Nothing but the lines below between the line holding "8% ancien ou" and the line holding "ordered by: Jonathan Owens -> Larry Boyd", inclusive, should appear in the answer, each set down exactly.

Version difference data
▬▬▬
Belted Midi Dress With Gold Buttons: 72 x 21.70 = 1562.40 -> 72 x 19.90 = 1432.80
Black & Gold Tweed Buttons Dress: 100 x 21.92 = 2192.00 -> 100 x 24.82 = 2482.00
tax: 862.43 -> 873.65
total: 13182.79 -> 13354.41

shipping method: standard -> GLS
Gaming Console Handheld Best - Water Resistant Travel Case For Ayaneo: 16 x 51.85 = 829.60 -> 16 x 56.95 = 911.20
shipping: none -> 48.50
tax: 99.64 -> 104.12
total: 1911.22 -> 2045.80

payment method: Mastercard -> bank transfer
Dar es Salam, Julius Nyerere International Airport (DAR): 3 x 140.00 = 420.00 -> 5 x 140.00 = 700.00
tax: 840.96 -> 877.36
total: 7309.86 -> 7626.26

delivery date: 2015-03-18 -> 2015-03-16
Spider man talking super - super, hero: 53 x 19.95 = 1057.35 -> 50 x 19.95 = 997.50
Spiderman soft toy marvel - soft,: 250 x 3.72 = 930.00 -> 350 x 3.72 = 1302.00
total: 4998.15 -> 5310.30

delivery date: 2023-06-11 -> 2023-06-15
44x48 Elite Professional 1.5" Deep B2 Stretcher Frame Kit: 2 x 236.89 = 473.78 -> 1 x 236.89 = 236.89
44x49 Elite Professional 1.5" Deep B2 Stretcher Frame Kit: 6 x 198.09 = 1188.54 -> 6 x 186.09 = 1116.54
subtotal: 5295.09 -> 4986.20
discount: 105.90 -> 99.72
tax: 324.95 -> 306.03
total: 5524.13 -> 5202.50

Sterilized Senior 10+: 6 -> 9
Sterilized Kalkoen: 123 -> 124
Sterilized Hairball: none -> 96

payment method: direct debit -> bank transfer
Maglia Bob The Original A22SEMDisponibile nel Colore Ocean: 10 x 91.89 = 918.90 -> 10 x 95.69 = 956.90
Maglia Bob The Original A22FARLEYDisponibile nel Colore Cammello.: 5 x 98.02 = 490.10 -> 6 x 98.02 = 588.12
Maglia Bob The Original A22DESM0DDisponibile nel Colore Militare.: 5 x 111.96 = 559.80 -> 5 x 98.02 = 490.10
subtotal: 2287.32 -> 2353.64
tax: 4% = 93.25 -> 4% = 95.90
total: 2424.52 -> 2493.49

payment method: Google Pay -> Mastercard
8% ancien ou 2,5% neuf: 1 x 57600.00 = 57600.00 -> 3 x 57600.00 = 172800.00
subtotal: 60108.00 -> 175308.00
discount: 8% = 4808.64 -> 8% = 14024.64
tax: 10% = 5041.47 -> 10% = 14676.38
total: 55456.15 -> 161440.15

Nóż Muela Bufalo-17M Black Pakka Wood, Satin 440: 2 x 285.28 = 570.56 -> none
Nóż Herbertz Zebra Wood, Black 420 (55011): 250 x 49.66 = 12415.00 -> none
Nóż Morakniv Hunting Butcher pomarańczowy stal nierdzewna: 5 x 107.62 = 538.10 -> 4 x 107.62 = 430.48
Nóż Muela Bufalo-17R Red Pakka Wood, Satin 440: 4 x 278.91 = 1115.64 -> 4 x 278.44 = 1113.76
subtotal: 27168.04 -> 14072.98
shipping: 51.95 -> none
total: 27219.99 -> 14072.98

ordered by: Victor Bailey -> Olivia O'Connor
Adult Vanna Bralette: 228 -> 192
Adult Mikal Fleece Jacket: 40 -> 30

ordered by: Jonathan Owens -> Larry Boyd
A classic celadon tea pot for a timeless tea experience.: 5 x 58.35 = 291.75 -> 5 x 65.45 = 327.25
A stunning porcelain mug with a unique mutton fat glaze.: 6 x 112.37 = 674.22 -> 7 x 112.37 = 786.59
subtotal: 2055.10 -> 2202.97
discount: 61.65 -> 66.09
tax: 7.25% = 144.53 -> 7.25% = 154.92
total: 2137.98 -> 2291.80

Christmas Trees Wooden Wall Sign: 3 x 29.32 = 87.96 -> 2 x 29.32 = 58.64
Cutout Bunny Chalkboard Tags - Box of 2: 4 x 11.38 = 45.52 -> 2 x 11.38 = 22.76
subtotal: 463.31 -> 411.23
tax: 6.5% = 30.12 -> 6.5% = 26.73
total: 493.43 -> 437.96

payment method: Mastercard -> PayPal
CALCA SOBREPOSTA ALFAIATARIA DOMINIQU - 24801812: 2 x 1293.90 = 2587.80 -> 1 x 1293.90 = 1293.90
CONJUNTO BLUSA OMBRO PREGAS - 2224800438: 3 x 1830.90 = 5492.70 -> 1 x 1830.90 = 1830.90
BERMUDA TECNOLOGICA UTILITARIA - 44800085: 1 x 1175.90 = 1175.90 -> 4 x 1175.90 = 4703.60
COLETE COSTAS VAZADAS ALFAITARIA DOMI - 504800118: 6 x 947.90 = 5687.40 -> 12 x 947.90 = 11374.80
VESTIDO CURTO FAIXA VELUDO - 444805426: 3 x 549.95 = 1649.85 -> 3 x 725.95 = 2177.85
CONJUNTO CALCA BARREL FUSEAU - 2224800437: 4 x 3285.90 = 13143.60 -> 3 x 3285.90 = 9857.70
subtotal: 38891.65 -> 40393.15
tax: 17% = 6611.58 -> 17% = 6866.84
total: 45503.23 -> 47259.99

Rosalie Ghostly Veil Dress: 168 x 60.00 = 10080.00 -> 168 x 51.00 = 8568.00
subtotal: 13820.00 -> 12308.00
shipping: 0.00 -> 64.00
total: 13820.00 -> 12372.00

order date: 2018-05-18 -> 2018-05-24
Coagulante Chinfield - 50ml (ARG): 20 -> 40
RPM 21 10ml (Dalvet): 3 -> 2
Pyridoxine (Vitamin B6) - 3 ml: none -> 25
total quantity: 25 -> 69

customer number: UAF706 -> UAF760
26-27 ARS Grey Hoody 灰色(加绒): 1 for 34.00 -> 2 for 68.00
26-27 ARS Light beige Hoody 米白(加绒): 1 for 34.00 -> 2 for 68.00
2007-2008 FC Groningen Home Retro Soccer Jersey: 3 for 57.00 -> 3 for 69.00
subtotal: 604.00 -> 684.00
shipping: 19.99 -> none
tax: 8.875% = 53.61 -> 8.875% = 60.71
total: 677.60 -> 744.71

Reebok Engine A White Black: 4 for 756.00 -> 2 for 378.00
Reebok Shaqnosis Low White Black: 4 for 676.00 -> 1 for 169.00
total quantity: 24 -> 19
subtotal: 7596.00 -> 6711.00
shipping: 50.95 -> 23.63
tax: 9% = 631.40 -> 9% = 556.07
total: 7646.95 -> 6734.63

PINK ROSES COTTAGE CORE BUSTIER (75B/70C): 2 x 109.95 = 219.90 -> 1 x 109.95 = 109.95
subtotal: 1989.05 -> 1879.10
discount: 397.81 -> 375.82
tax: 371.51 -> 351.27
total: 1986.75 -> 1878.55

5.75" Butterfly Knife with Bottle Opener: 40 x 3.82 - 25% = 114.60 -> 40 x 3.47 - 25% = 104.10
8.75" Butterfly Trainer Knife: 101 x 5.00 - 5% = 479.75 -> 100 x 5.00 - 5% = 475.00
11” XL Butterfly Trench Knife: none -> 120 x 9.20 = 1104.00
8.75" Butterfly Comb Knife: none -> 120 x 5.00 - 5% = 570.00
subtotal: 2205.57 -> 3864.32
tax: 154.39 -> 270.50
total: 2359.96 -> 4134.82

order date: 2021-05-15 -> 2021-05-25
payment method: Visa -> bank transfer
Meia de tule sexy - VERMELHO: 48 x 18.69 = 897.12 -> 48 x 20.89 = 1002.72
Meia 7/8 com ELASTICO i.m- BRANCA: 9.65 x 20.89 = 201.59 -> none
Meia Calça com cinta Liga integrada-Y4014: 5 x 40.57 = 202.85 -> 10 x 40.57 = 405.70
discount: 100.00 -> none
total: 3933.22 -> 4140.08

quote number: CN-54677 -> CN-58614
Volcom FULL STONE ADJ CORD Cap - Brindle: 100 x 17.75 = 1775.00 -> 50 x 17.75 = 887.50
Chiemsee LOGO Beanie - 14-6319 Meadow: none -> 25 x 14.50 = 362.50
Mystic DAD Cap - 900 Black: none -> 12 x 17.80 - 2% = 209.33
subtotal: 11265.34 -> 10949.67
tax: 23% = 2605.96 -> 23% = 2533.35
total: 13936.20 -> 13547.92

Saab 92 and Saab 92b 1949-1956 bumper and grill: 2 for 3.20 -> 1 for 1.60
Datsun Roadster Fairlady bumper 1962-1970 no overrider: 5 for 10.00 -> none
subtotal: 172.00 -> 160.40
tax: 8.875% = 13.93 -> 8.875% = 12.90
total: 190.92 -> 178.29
▬▬▬
• **Response for this exercise**:
8% ancien ou 2,5% neuf: 1 x 57600.00 = 57600.00 -> 3 x 57600.00 = 172800.00
subtotal: 60108.00 -> 175308.00
discount: 8% = 4808.64 -> 8% = 14024.64
tax: 10% = 5041.47 -> 10% = 14676.38
total: 55456.15 -> 161440.15

Nóż Muela Bufalo-17M Black Pakka Wood, Satin 440: 2 x 285.28 = 570.56 -> none
Nóż Herbertz Zebra Wood, Black 420 (55011): 250 x 49.66 = 12415.00 -> none
Nóż Morakniv Hunting Butcher pomarańczowy stal nierdzewna: 5 x 107.62 = 538.10 -> 4 x 107.62 = 430.48
Nóż Muela Bufalo-17R Red Pakka Wood, Satin 440: 4 x 278.91 = 1115.64 -> 4 x 278.44 = 1113.76
subtotal: 27168.04 -> 14072.98
shipping: 51.95 -> none
total: 27219.99 -> 14072.98

ordered by: Victor Bailey -> Olivia O'Connor
Adult Vanna Bralette: 228 -> 192
Adult Mikal Fleece Jacket: 40 -> 30

ordered by: Jonathan Owens -> Larry Boyd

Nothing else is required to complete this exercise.